INSTRUCTIONS FOR THE TASK:
Begin at the line below that contains "Cashmere hat: 3". Repeat it and all remaining lines of the records exactly.

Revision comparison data
....

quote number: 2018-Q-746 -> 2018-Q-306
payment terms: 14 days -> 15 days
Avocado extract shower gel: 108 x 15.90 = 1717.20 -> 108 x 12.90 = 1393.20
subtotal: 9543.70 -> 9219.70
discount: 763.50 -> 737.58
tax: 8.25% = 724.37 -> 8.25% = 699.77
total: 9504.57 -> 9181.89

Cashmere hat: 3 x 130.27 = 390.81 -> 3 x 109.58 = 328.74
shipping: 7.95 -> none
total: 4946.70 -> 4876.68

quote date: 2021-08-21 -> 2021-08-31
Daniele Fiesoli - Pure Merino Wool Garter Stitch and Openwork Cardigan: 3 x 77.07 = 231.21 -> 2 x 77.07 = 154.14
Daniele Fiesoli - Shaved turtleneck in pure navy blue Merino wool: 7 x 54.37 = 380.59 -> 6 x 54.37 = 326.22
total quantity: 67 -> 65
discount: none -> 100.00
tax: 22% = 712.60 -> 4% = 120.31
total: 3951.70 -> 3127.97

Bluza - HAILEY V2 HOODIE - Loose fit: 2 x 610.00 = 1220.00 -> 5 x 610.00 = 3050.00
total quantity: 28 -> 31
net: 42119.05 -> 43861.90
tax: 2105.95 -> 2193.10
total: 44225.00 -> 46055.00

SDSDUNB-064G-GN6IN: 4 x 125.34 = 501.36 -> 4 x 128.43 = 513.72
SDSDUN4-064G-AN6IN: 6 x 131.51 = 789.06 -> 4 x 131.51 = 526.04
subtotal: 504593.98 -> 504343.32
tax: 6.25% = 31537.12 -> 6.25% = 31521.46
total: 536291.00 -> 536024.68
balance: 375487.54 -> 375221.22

....

WRITTEN SOLUTION:
Cashmere hat: 3 x 130.27 = 390.81 -> 3 x 109.58 = 328.74
shipping: 7.95 -> none
total: 4946.70 -> 4876.68

quote date: 2021-08-21 -> 2021-08-31
Daniele Fiesoli - Pure Merino Wool Garter Stitch and Openwork Cardigan: 3 x 77.07 = 231.21 -> 2 x 77.07 = 154.14
Daniele Fiesoli - Shaved turtleneck in pure navy blue Merino wool: 7 x 54.37 = 380.59 -> 6 x 54.37 = 326.22
total quantity: 67 -> 65
discount: none -> 100.00
tax: 22% = 712.60 -> 4% = 120.31
total: 3951.70 -> 3127.97

Bluza - HAILEY V2 HOODIE - Loose fit: 2 x 610.00 = 1220.00 -> 5 x 610.00 = 3050.00
total quantity: 28 -> 31
net: 42119.05 -> 43861.90
tax: 2105.95 -> 2193.10
total: 44225.00 -> 46055.00

SDSDUNB-064G-GN6IN: 4 x 125.34 = 501.36 -> 4 x 128.43 = 513.72
SDSDUN4-064G-AN6IN: 6 x 131.51 = 789.06 -> 4 x 131.51 = 526.04
subtotal: 504593.98 -> 504343.32
tax: 6.25% = 31537.12 -> 6.25% = 31521.46
total: 536291.00 -> 536024.68
balance: 375487.54 -> 375221.22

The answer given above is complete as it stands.